┌─ Records supplied

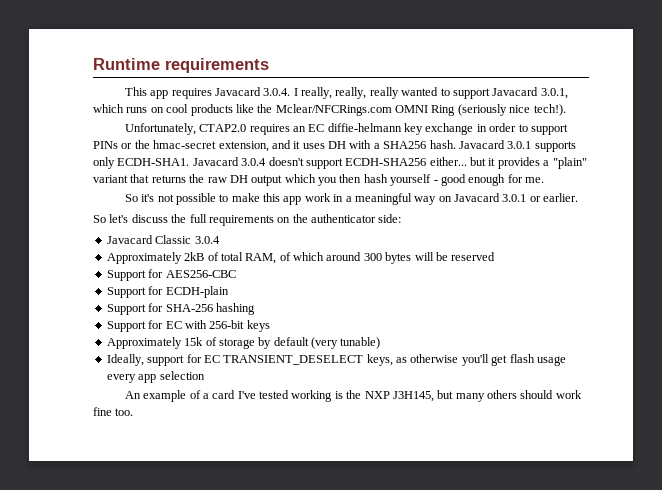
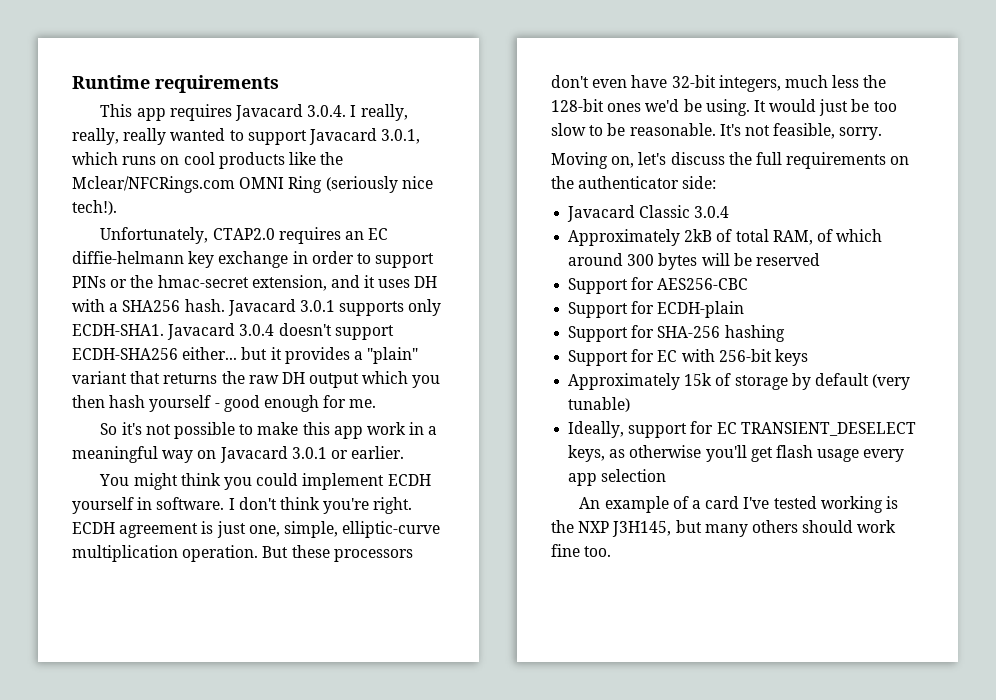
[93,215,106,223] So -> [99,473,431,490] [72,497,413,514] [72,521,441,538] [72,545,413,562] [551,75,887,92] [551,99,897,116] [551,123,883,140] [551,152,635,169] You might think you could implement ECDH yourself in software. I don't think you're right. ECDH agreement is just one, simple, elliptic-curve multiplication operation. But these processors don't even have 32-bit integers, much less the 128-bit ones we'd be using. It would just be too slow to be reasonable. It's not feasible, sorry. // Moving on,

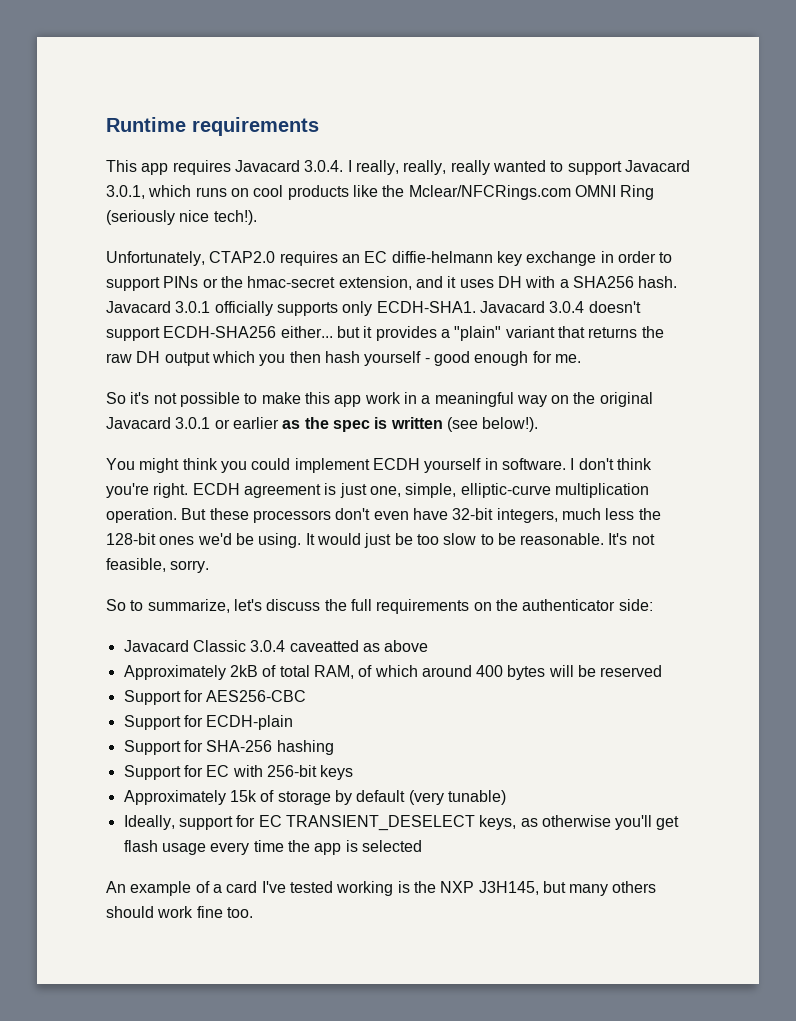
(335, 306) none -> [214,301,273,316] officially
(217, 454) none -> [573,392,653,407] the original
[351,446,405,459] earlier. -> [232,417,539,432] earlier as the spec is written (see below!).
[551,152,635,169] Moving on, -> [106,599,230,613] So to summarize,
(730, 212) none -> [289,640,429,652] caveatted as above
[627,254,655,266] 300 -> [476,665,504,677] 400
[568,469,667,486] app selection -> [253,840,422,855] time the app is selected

└─
┌─ Records supplied

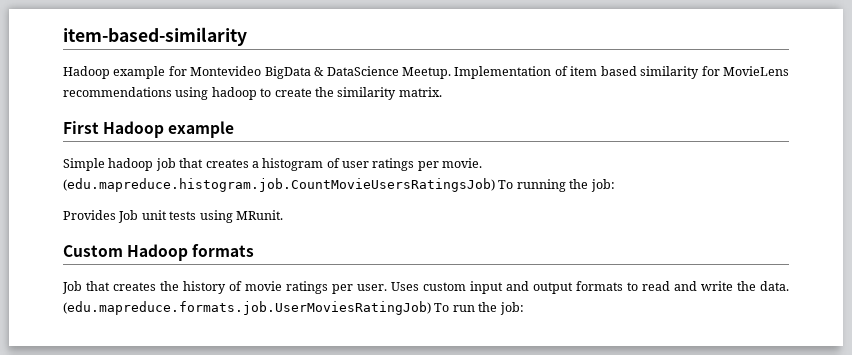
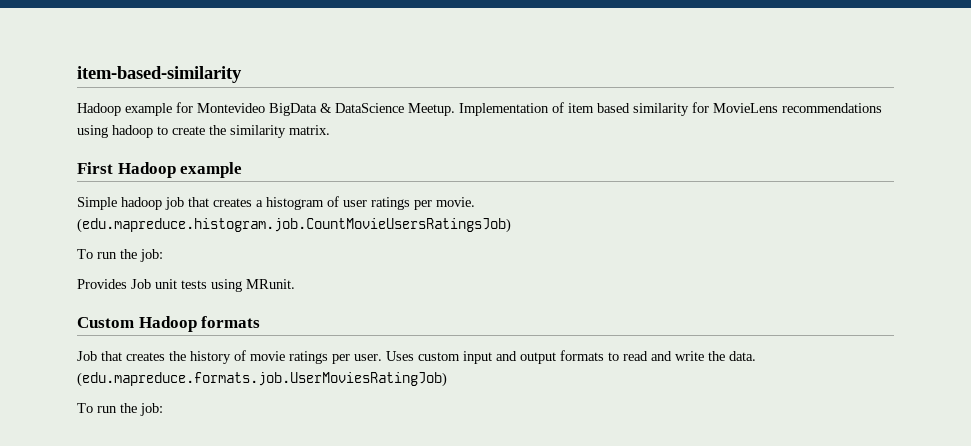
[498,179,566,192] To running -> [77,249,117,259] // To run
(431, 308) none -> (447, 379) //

└─

▸ **About this exercise**: Each line that includes the word "none" counts once; report how many such lines the entries have, and nothing else.

▸ **Response box**: 4